Thomas Bass
PhD University of California at Santa Cruz
Thomas Bass is the author of Return to Fukushima (OR Books, 2024), Censorship in Vietnam: Brave New World (University of Massachusetts Press, 2017), The Spy Who Loved Us (Public Affairs, 2009; University of Massachusetts Press, 2018), The Predictors (Holt / Viking-Penguin, 1999); Vietnamerica: The War Comes Home (Soho, 1996, 1997); Reinventing the Future (Addison-Wesley, 1994, 1995); Camping with the Prince and Other Tales of Science in Africa (Houghton Mifflin, 1990; Penguin 1991; Moyer Bell, 1998); and The Eudaemonic Pie (Houghton Mifflin, 1985; Vintage, 1986; Penguin 1991). Two of these books, The Eudaemonic Pie and The Predictors, were optioned by Netflix for a documentary film in 2022. Principle photography began in 2023.

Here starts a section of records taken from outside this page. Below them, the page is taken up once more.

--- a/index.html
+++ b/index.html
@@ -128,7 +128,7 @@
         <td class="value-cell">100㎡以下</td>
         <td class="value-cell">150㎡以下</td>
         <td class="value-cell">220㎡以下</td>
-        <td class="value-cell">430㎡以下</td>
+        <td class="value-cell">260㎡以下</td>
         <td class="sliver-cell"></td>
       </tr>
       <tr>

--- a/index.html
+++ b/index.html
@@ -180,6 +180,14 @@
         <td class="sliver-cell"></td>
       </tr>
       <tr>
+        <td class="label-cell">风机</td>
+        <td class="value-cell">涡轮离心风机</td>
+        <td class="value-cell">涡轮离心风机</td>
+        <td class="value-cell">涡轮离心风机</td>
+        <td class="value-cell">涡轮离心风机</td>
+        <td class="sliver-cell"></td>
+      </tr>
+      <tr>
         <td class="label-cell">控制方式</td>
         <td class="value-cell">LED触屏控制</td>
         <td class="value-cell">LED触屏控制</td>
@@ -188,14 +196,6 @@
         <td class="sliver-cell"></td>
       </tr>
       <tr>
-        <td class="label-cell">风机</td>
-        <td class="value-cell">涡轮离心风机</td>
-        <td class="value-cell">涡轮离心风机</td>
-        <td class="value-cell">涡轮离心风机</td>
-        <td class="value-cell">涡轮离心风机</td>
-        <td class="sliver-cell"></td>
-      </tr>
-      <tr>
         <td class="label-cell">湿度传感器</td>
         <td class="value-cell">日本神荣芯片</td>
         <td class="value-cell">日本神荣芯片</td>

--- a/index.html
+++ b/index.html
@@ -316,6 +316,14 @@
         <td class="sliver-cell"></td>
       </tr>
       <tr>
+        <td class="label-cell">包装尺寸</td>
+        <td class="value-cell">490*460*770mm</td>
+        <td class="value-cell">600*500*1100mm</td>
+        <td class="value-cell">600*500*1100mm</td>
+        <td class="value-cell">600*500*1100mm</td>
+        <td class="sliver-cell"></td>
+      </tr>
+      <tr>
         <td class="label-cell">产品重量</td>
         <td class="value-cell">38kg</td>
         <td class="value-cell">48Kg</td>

He has appeared on Good Morning America, CNN, NPR, BBC, and other venues to promote his books, which have been translated into French, German, Italian, Spanish, Portuguese, Chinese, Vietnamese, and Japanese editions. He has worked as a film consultant for Columbia Pictures, Focus Features, Working Title, and the BBC. He is the author of numerous articles for The New Yorker, Wired, American Scholar, Smithsonian, and other publications.
He has a BA (Honors) from the University of Chicago and a PhD in the History of Consciousness from the University of California at Santa Cruz. He has received fellowships from the New York Foundation for the Arts, Blue Mountain Center, the Regents of the University of California, and the Ford Foundation. Since 2013, with funding from the U.S. Department of State and the National Endowment for Democracy, he has been leading workshops on investigative reporting and developing a graduate program in journalism at the University of Tunis.
He has taught literature and history at Hamilton College, the Institut d’Etudes Politiques de Paris (Sciences Po), and the University of California and is the former director of the Hamilton in New York City Program on "Media in the Digital Age." Director of the Journalism Honors Program, he was appointed Professor of English at the University at Albany in 2005.